Roche Nimblegen arrays have been used in research relating to potato blight.
A team of researchers has published the 240-megabase DNA sequence of phytophthora infestans, a parasitic water mould responsible for the Irish potato famine of the 1840s, in Nature.
Breeders have not been able to produce potato cultivars that remain resistant to this blight, known as plant (phyto) destroyer (phthora).
This fungal-like pathogen is an oomycete: an eukaryote related to algae and diatoms that is transferred by wind-borne spores that spread rapidly and germinate on wet leaves, killing entire fields of potatoes, tomatoes and other plants within a few weeks.
The sequencing of this mould and subsequent genomic analyses will help reveal details of its biologic and pathogenic processes, allowing the more rapid development of reliable, environmentally benign and economically feasible management tactics as well as insight into new breeding strategies.

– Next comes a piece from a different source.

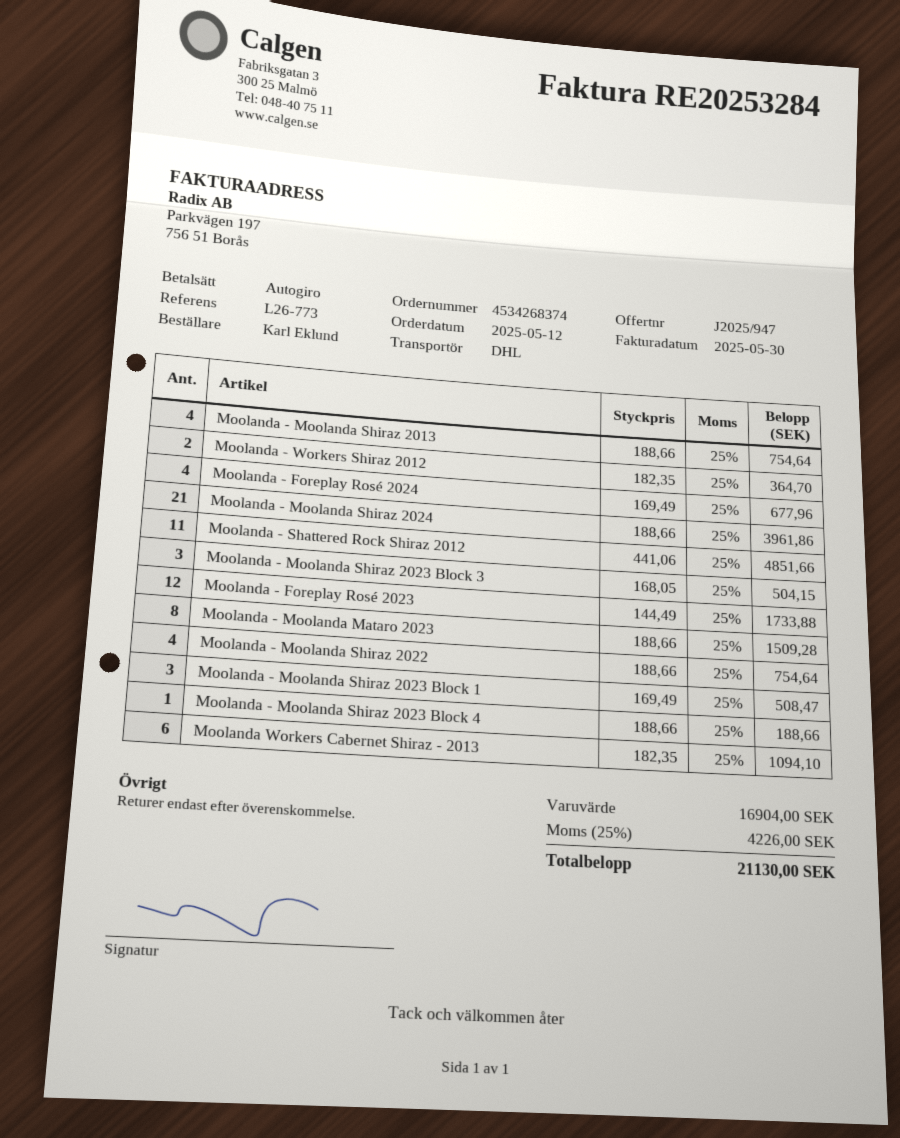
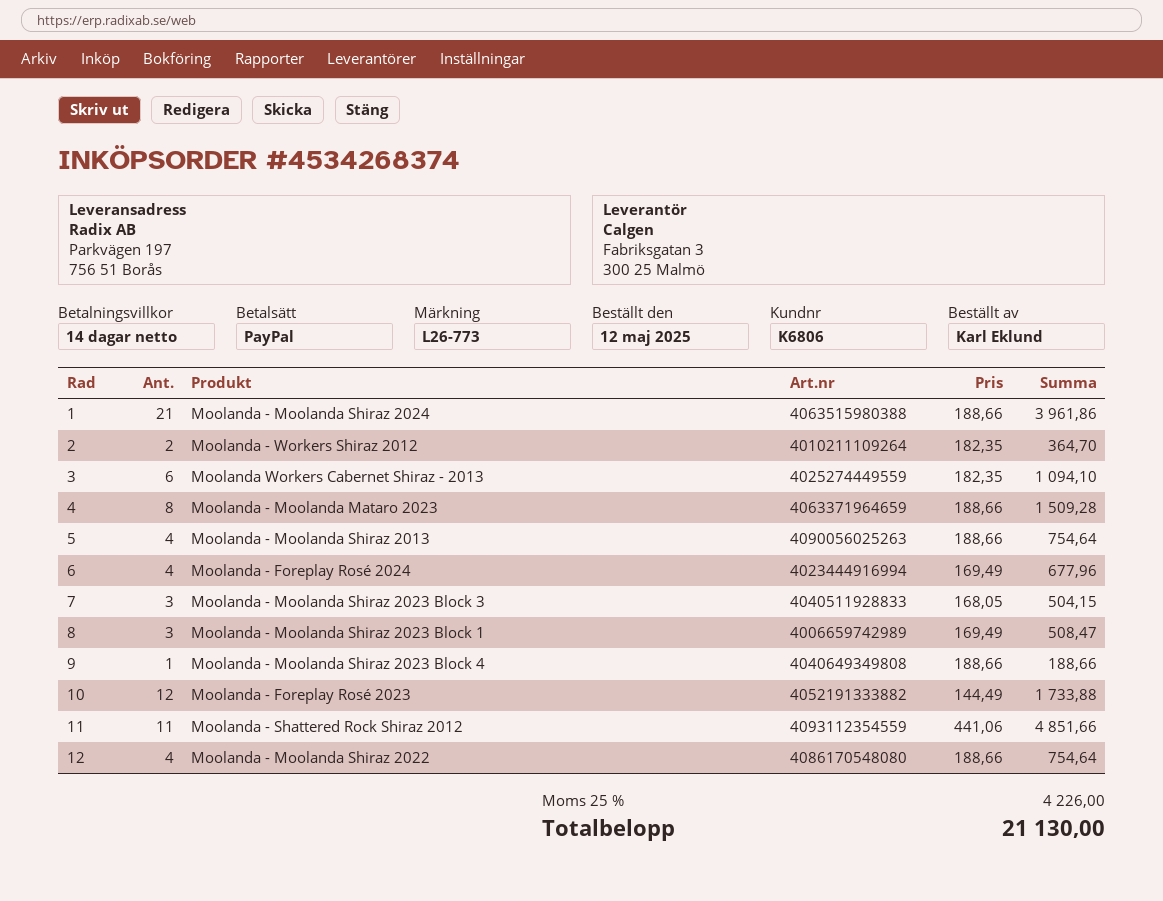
payment method: direct debit -> PayPal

Yearly potato production (300Mt) substantially contributes to worldwide food security, surpassed only by wheat (630Mt) and rice (608Mt).
While it is important to identify the problem genes responsible for infection, it is equally important to identify the genes that develop resistance, according to the company.
Brian J Haas, a primary contributor from the Broad Institute of MIT and Harvard, said: 'Nimblegen services generated the data that made it possible for us to identify key genes in pathogenesis, as described in our recent Nature publication on the potato blight genome.
'In particular, we identified a large number of so-called effector genes that are critical to pathogenesis that had been previously unknown and are extremely challenging to predict because of their small size and unusual structure,' he added.
The authors capitalised on Roche Nimblegen's flexible array design capability to use the data from the newly sequenced genome to build a custom gene expression microarray, which helped measure gene level changes between the vegetative stage and the infection stage.
Nearly three per cent of approximately 18,000 genes analysed on the Nimblegen Gene Expression microarray are induced at least twofold during infection.
Some of the induced genes belong to gene families with functions previously known to be involved in infection, such as RXLR genes, which may maintain virulence by suppressing host cell death.
Understanding the P infestans genes responsible for potato blight, and having discovering its genetic code, will lead to methods for controlling the infection to improve food production and reduce the impact on worldwide crop losses.